Reputation: 415
is it possible to extend different classes with the same generic class? I tried something like this:
Public Class A
Public Sub TestA()
Debug.Print("Test A")
End Sub
End Class
Public Class B(Of T)
Public Sub TestB()
Debug.Print("Test B")
End Sub
End Class
Public Class C
Inherits B(Of A)
Public Sub TestC()
TestA() '**<-- Thows error 'is not declared'**
TestB()
Debug.Print("Test C")
End Sub
End Class
I basicly have some usercontrols, which derive from Combobox or Textbox and i'd like both to implement some functions(and interfaces) that are defined in a base class. In C++ i'd do it with multi inheritance.
Upvotes: 2
Views: 609
Reputation: 415
Thanks to your hint i got this working with extentions
Public Class Form1
Public Interface IA
Property val As String
End Interface
Public Class A
Public Sub test()
Debug.Print("test")
End Sub
End Class
Public Class C
Inherits A
Implements IA
Public Property val As String Implements IA.val
Public Sub TestC()
val = "testxxx"
TestA()
test()
End Sub
End Class
Private Sub Form1_Load(sender As System.Object, e As System.EventArgs) Handles MyBase.Load
Dim ct As New C
ct.TestC()
End Sub
End Class
Module TestModule
<Extension()>
Public Sub TestA(ByVal pvIA As IA)
Debug.Print(pvIA.val)
End Sub
End Module
This way every class can implement it's own 'parent' (like A here) and i don't need to implement the function TestA for every class.
thank you
Upvotes: 0
Reputation: 8763
You could make both your Combobox and your Textbox classes implement the same interface.

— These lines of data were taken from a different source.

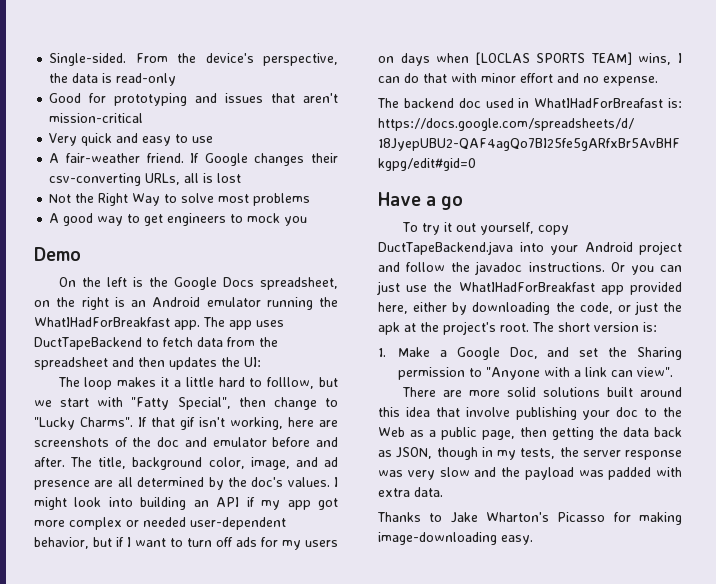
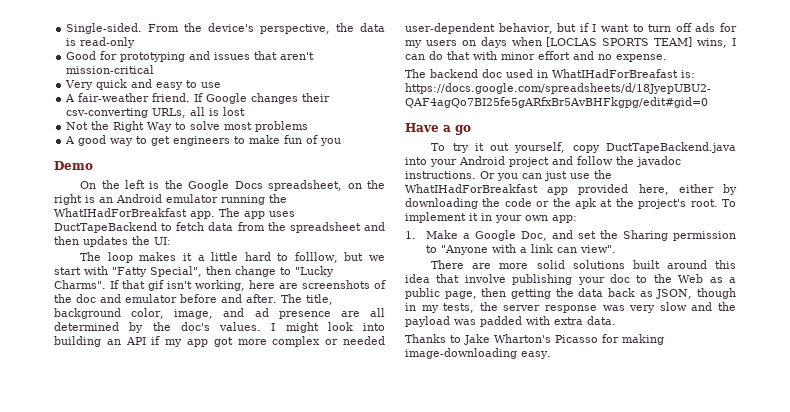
[247,213,281,223] mock -> [249,135,319,144] make fun of
[579,301,658,315] code, or just -> [504,198,550,207] code or
[532,322,657,332] The short version is: -> [722,199,736,207] [405,212,577,223] To implement it in your own app:

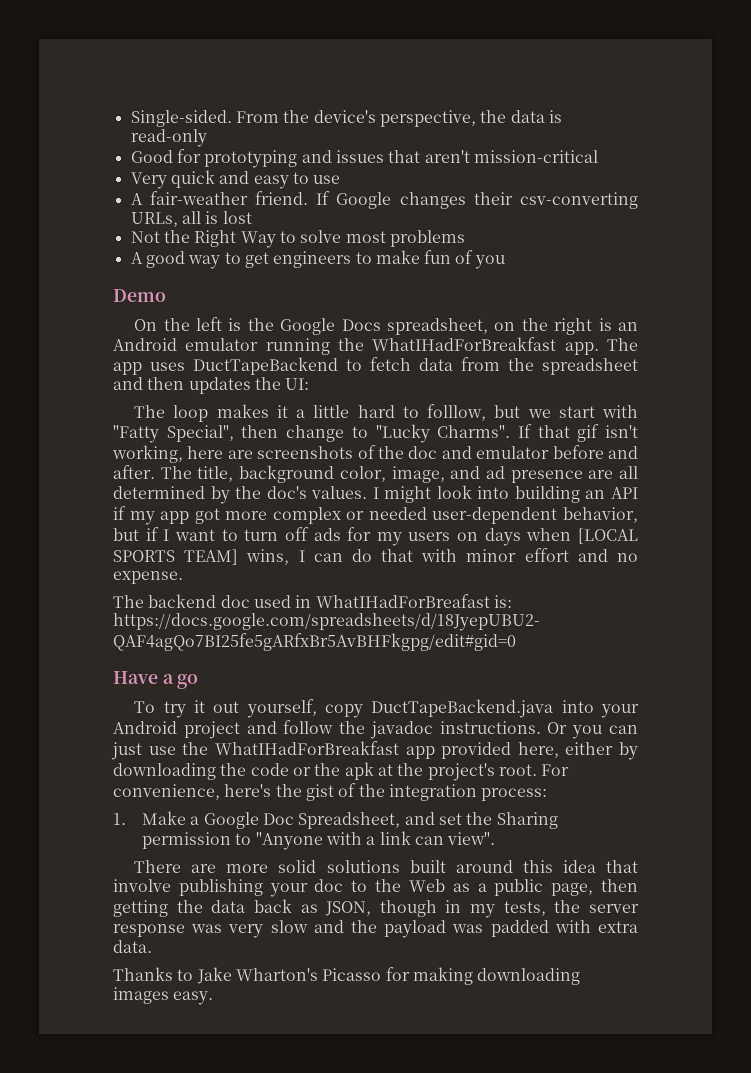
[546,37,598,47] [LOCLAS -> [578,528,639,544] [LOCAL
[722,199,736,207] [405,212,577,223] To implement it in your own app: -> [541,764,570,776] [113,783,548,801] For convenience, here's the gist of the integration process:
[520,231,547,241] Doc, -> [262,812,401,829] Doc Spreadsheet,
[405,348,517,359] image-downloading -> [477,968,581,985] [113,987,169,1004] downloading images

Then you could define extension methods on that interface class.
Upvotes: 2
Reputation: 1500485
is it possible to extend different classes with the same generic class?
Generics isn't some kind of "workaround" for a lack of multiple inheritance, no. Your class C
doesn't derive from A
- it just means that the T
in B(Of T)
would be A
in the context of C
.
Which instance of A
would you expect TestA()
to be called on? Creating an instance of C
certainly doesn't create an instance of A
...
The fact that B(Of T)
doesn't use T
anywhere should be a warning signal - types which are generic but never use their generic type parameters are generally problematic.
It's hard to know exactly how to help you solve your real problem without more details, but you can't add a common base class in like this, when you also need to derive from other types which aren't under your control.
Perhaps extension methods would help?